In other words Philo is differentiating between two groups of Jews - the first who live according to a 'practical' model (= the Essenes) and now another subgroup of the Jews the Therapeutae who are embody the 'contemplative' ideal. This is a consistent distinction in the writings of Philo. In another work he stattes 'the practical comes before the contemplative life' (Fug. 36). In Quaest. in Gn. 4.47 Philo states: 'There are three ways of life which are well known: the contemplative, the active, and the pleasurable. Great and excellent is the contemplative; slight and unbeautiful is the pleasurable; small and not small is the middle one, which adheres to, both of them. It is small by reason of the fact that it is a close neighbour to pleasure; but it is great because of its nearness and also its kinship to contemplation.' Philo undoubtedly approved of - and engaged in - contemplation (Abr. 22-3; Spec. Leg. 11. 44-5 etc.) but his ineradicable Jewishness also means that in his ethical teaching there is a powerful emphasis on the practical aspects of religion and morality - the practice of religion and the practice of morality in life. The sacred Passover meant for him the passage from the life of passions to the practice of virtue with one's loins girded for the life of service. In Leg. All. 3. 165 he refers to the need 'when making it thy study to cross over from the passions ... to make the forward step.'

In general terms, the contemplative life is one in which one's entire focus is on God, the pleasurable life is one in which one's entire focus is on one's pleasure and, beyond it, bodily concerns and the world. The active life, then, is one in which one's focus is partially on God and partially on one's pleasures, one's body and the world.
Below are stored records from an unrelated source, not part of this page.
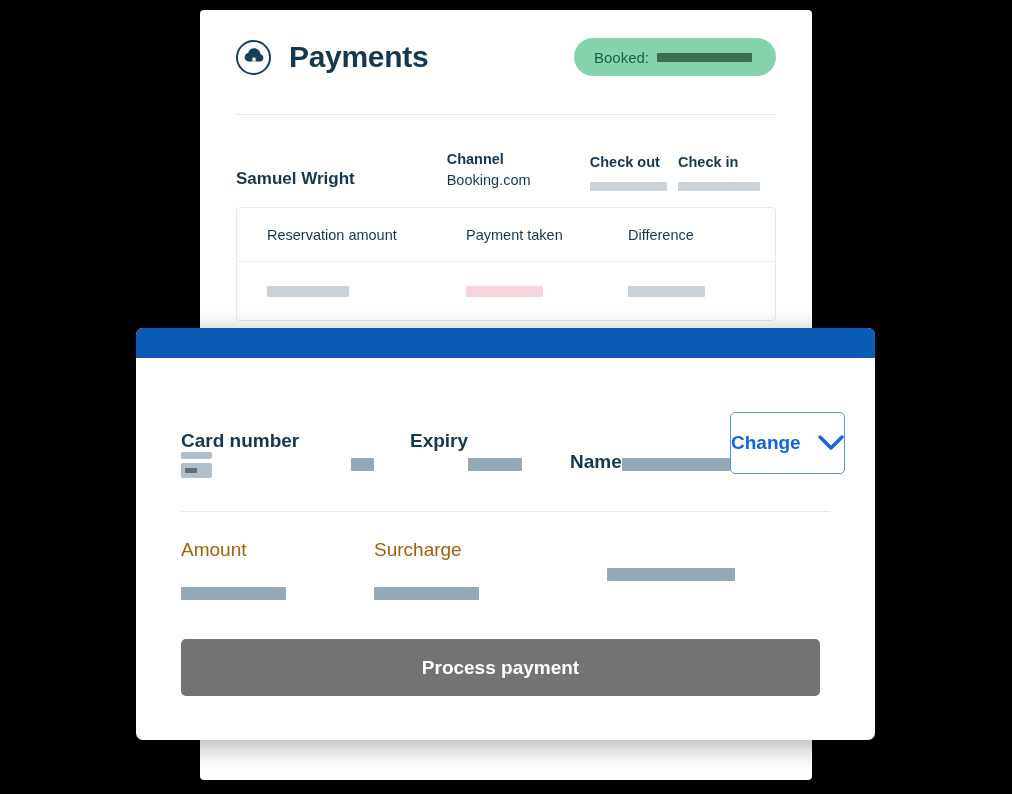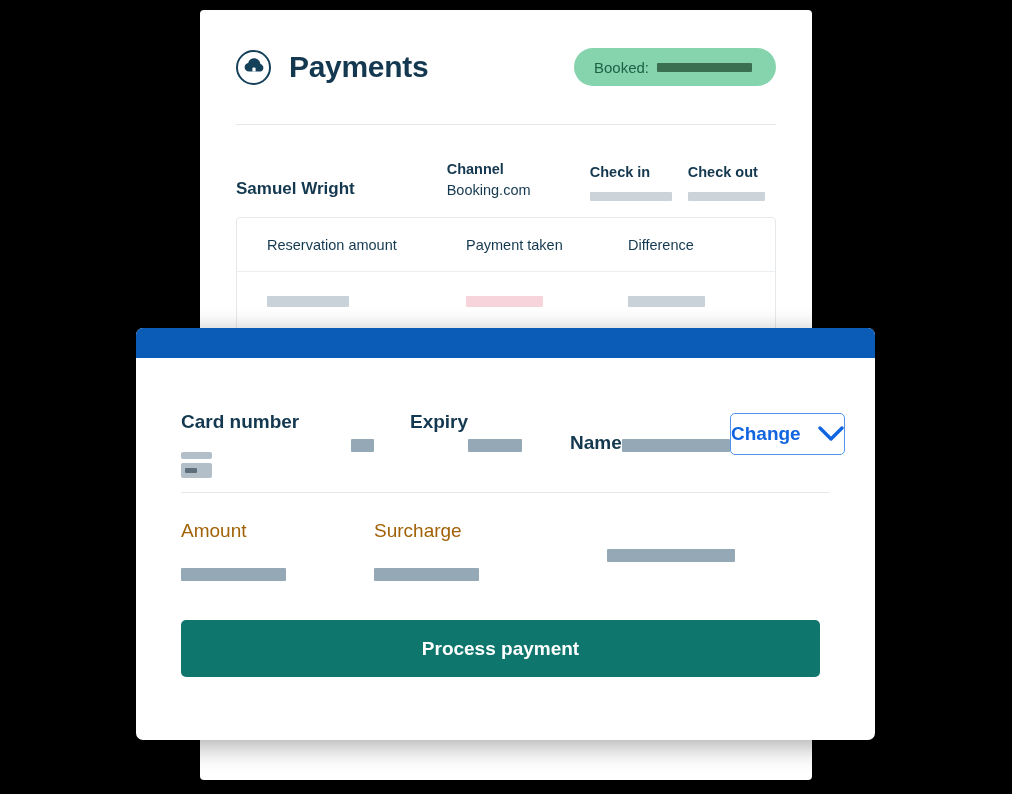--- a/index.html
+++ b/index.html
@@ -25,21 +25,21 @@
     left: 200px;
     top: 10px;
     width: 612px;
     height: 770px;
     background: #ffffff;
     border-radius: 4px;
     box-shadow: 0 2px 10px rgba(0,0,0,0.28);
     overflow: hidden;
   }
   .back-card-inner {
-    padding: 34px 36px 0 36px;
+    padding: 24px 36px 0 36px;
   }
 
   .panel-header {
     display: flex;
     align-items: center;
     height: 46px;
   }
 
   .brand-icon {
     width: 35px;
@@ -200,21 +200,21 @@
 
   .card-icon-wrap {
     position: absolute;
     left: 181px;
     top: 452px;
   }
 
   .change-button {
     margin-left: auto;
     width: 175px;
-    height: 42px;
+    height: 62px;
     border: 1.5px solid #4f95ec;
     border-radius: 5px;
     background: #ffffff;
     display: flex;
     align-items: center;
     justify-content: flex-end;
     gap: 17px;
     margin-bottom: -3px;
     cursor: pointer;
   }
@@ -254,21 +254,21 @@
   .ab-surcharge { width: 233px; }
   .ab-tocharge { width: 200px; }
   .ab-amount .amt-bar { width: 105px; }
   .ab-surcharge .amt-bar { width: 105px; }
   .ab-tocharge .amt-bar { width: 128px; }
 
   .process-button {
     margin-top: 39px;
     width: 639px;
     height: 57px;
-    background: #0f766e;
+    background: #737373;
     border: none;
     border-radius: 5px;
     color: #ffffff;
     font-size: 19px;
     font-weight: bold;
     font-family: "Liberation Sans", sans-serif;
     cursor: pointer;
   }
 </style>
 </head>
@@ -297,27 +297,27 @@
       <div class="divider-top"></div>
 
       <div class="guest-row">
         <div class="guest-name">Samuel Wright</div>
 
         <div class="meta-col col-channel">
           <span class="meta-label">Channel</span>
           <span class="meta-value">Booking.com</span>
         </div>
 
+        <div class="meta-col col-checkout">
+          <span class="meta-label">Check out</span>
+          <span class="meta-bar"></span>
+        </div>
+
         <div class="meta-col col-checkin">
           <span class="meta-label">Check in</span>
-          <span class="meta-bar"></span>
-        </div>
-
-        <div class="meta-col col-checkout">
-          <span class="meta-label">Check out</span>
           <span class="meta-bar"></span>
         </div>
       </div>
 
       <div class="res-table">
         <div class="res-head">
           <span class="res-cell c1">Reservation amount</span>
           <span class="res-cell c2">Payment taken</span>
           <span class="res-cell c3">Difference</span>
         </div>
So, in his opening statement, Philo deems them to be two distinct groups, with the Essenes being spiritually advanced enough to be the best of those in the intermediate active life, but the Therapeutae being spiritually advanced enough to be the best of those in the supreme contemplative life. But both groups are necessarily related and specifically Jewish or else the analogy doesn't make any sense.

While it must be granted that Philo is absolutely correct in treating the Essenes and the Therapeutae as being two distinct groups, there yet remains the question as to whether they are, respectively, a Palestinian Jewish branch and an Alexandrian Jewish branch of a single movement. Or, to rephrase this proposition in light of the observation that the Essenes appear to have arisen earlier than the Therapeutae, there still remains the question as to whether Therapeutae are an Alexandrian Jewish offshoot of the Palestinian Jewish Essenes.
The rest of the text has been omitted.